Where "tint" occurs in a line of the entries below, copy that line.

(Difference listings)
= = = = = = =
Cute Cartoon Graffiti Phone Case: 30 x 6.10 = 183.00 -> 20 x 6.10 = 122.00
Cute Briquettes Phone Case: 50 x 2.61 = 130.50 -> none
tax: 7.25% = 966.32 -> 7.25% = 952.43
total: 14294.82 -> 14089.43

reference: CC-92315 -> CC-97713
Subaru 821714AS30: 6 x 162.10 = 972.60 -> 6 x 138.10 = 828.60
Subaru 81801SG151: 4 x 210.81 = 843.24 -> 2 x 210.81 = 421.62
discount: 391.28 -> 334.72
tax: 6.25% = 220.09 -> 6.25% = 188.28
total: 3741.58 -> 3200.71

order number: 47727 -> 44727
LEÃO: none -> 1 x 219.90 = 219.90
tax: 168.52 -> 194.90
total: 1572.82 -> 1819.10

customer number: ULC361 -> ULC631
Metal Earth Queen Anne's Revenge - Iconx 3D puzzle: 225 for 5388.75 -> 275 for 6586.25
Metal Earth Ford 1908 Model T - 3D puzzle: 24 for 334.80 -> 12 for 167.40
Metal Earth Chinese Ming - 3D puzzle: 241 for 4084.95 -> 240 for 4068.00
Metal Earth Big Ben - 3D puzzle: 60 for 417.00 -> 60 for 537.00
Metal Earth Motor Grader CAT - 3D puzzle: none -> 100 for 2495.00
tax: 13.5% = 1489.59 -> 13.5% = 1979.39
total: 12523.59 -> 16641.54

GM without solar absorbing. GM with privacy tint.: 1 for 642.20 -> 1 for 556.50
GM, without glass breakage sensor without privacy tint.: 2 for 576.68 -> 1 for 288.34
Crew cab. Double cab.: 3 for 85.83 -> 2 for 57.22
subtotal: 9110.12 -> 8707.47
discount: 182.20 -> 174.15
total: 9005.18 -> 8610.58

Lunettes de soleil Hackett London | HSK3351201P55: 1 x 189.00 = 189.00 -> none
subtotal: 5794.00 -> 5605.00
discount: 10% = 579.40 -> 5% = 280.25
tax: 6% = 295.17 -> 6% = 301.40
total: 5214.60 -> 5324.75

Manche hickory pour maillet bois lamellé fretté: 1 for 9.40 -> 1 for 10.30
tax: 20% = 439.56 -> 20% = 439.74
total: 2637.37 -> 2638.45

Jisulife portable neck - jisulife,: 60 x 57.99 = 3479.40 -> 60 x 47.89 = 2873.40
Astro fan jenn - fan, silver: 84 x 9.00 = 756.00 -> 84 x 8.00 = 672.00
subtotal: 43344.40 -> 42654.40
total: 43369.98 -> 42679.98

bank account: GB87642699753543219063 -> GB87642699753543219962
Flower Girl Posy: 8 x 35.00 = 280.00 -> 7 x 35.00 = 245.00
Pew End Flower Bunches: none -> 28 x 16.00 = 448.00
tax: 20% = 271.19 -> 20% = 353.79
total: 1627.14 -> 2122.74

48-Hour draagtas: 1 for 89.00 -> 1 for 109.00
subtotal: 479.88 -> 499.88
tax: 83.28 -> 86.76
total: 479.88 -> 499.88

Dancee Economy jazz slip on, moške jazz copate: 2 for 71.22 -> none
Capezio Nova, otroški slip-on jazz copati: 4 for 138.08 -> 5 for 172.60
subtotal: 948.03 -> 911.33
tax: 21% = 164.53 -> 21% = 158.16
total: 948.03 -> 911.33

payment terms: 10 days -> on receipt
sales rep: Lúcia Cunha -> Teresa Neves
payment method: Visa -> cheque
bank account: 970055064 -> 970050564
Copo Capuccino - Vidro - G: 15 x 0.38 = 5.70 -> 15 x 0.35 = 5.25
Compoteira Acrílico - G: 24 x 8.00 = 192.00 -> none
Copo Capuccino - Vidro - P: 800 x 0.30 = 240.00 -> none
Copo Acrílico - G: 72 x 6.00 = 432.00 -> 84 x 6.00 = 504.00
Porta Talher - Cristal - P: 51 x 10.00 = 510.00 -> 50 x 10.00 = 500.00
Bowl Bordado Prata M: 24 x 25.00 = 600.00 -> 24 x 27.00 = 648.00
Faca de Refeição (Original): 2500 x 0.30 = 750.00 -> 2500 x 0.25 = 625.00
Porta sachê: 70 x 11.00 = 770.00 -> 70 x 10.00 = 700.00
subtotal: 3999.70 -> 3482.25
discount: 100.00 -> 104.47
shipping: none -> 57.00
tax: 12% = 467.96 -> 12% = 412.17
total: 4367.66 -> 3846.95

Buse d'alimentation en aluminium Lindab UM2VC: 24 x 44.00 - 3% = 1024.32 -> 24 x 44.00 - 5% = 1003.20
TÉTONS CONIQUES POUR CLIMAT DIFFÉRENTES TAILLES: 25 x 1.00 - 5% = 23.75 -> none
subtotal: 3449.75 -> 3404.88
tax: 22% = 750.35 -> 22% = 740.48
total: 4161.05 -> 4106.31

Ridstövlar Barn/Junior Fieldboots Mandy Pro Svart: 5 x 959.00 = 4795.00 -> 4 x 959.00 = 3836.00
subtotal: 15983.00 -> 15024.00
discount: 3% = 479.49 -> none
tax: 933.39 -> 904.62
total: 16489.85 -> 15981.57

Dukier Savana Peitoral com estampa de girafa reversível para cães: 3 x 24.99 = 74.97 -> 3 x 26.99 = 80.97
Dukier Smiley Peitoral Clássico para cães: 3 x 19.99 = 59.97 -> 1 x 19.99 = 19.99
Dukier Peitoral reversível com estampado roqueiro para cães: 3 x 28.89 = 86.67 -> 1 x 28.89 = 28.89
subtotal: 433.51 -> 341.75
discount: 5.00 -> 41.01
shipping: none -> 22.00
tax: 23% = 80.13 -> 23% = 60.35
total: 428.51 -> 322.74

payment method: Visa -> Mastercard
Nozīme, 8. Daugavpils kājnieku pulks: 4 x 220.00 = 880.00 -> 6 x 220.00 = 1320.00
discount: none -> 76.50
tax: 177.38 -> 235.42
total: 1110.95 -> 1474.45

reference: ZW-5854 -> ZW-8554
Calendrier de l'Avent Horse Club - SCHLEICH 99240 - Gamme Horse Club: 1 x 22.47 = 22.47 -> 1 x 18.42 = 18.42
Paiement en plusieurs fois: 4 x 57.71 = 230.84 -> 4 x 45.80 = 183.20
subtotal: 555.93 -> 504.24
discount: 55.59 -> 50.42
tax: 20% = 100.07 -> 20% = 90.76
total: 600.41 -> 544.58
= = = = = = =
Solution for this exercise
GM without solar absorbing. GM with privacy tint.: 1 for 642.20 -> 1 for 556.50
GM, without glass breakage sensor without privacy tint.: 2 for 576.68 -> 1 for 288.34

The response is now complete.